Disclaimer
This is satire. I’m not a lawyer, but I stayed at a Holiday Inn last night. If you’re a government official who thinks protesters are “racketeers,” consult a real attorney — and maybe a mirror.
So now the playbook is: you show up, shout “Free Palestine,” and the president asks—no, orders—his attorney general to see if you can be charged under RICO. RICO. Racketeering. The law they used on the Mafia, on real organized crime—now being auditioned for the role of “shut up the waiter’s tip” statute.

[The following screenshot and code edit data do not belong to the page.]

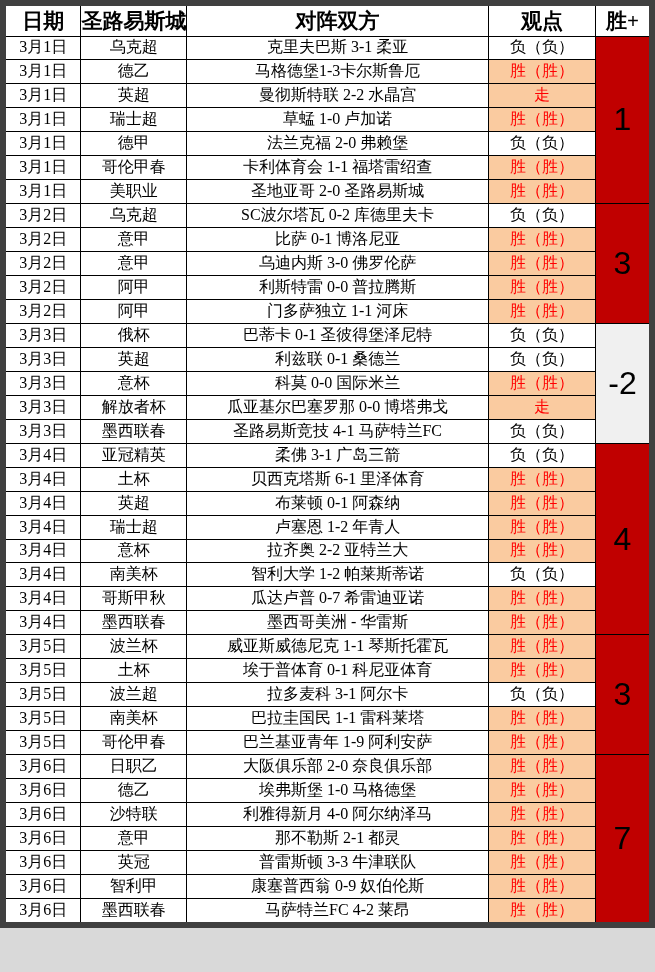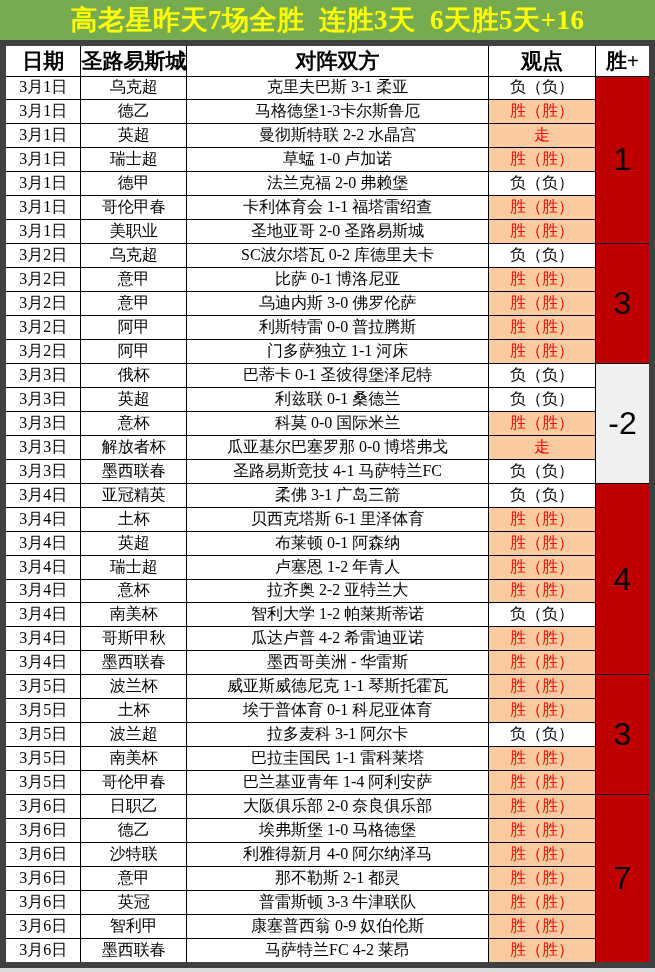"高老星昨天7场全胜 连胜3天 6天胜5天+16" div.title-banner { html: <div>高老星昨天7场全胜 连胜3天 6天胜5天+16</div> -> none }
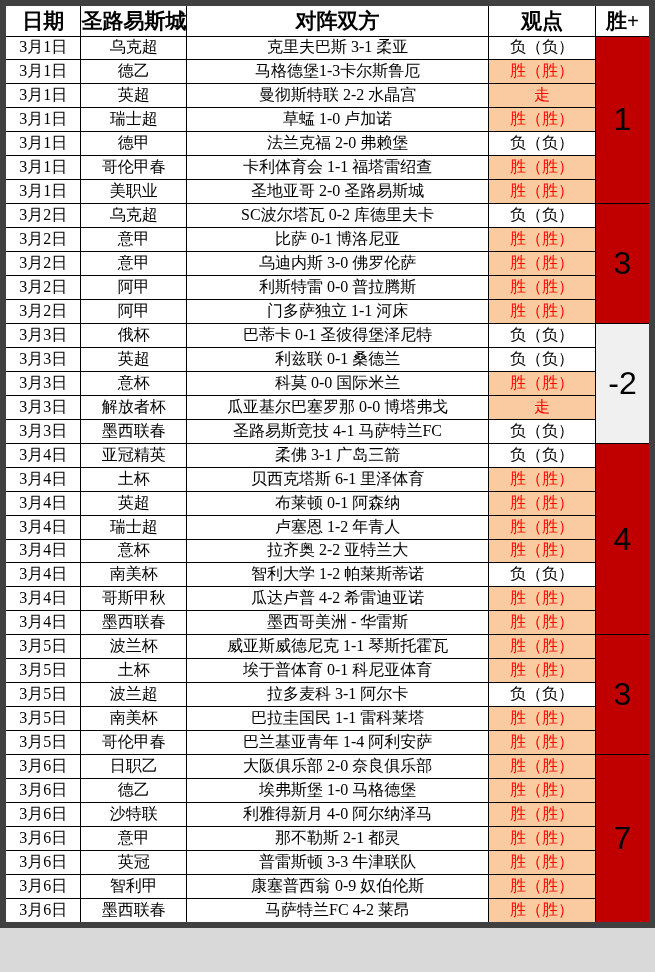"瓜达卢普 4-2 希雷迪亚诺" td { text: 4-2 -> 0-7 }
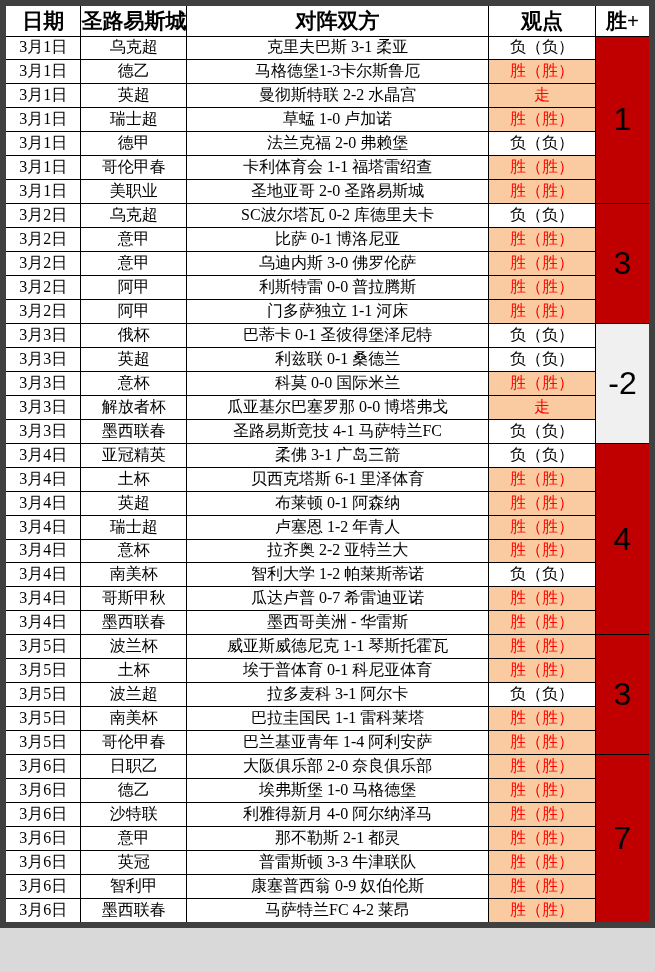"巴兰基亚青年 1-4 阿利安萨" td { text: 1-4 -> 1-9 }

Let’s parse the ego for a second: you go to a restaurant with your cabinet, eat your steak, and someone yells something you don’t like. Your first thought is not “maybe I should grow a thicker skin” or “maybe politics attracts protest.” No. Your first thought is: How can I jail them? How can I make a complicated federal statute do my emotional labor?
“Paid agitators.” Classic. The old, tired trope: if someone tells you something uncomfortable, they must be paid. Nevermind that they might actually believe in something. If sincerity offends the president, well — pay them, indict them, deport truth, rinse, repeat.
And RICO? That’s not a protest law. It requires proof of an enterprise, pattern of racketeering acts, predicate offenses. You can’t just slap it on street shrieking like a Post-it note. But of course, where law fails, performative threat stomps in. Because the point here isn’t a legal case — it’s intimidation. It’s “look what I can do.” It’s the substitute for debate when you don’t have an answer: criminalize the messenger.
This is authoritarian cosplay with a presidential seal. You whine about being shouted at — and the next thing you know they’re talking about “criminal RICO” like it’s a PowerPoint bullet point. “They should be put in jail,” he says. For chanting. For exercising the basic democratic right of saying “hey, I disagree.” If this sticks, the next step is “permit required for heckling,” then “citation for emotional disturbance,” then “felony for dissent.” You don’t have to be clever to see the ladder.
And the irony here? He brags about “doing a great job for peace in the Middle East” and then wants to jail people who ask him to live up to it. You want awards for diplomacy, but you can’t stomach a woman using her voice in a DC restaurant? That’s not peace; that’s fragile ego diplomacy.
Look: if you’re a president, you’re going to be booed. That’s the job description. If you can’t handle hearing “Free Palestine” or “not my president,” maybe public office isn’t for you. Or maybe you could try something radical: answer. Debate. Prove them wrong. Or better yet, feed the protesters — they might shut up if the steak’s good.
But here’s the real danger: weaponizing RICO against protesters signals you don’t want to win hearts and minds — you want to incarcerate them. That’s how democracies die, not with a bang but with a subpoena and a press release.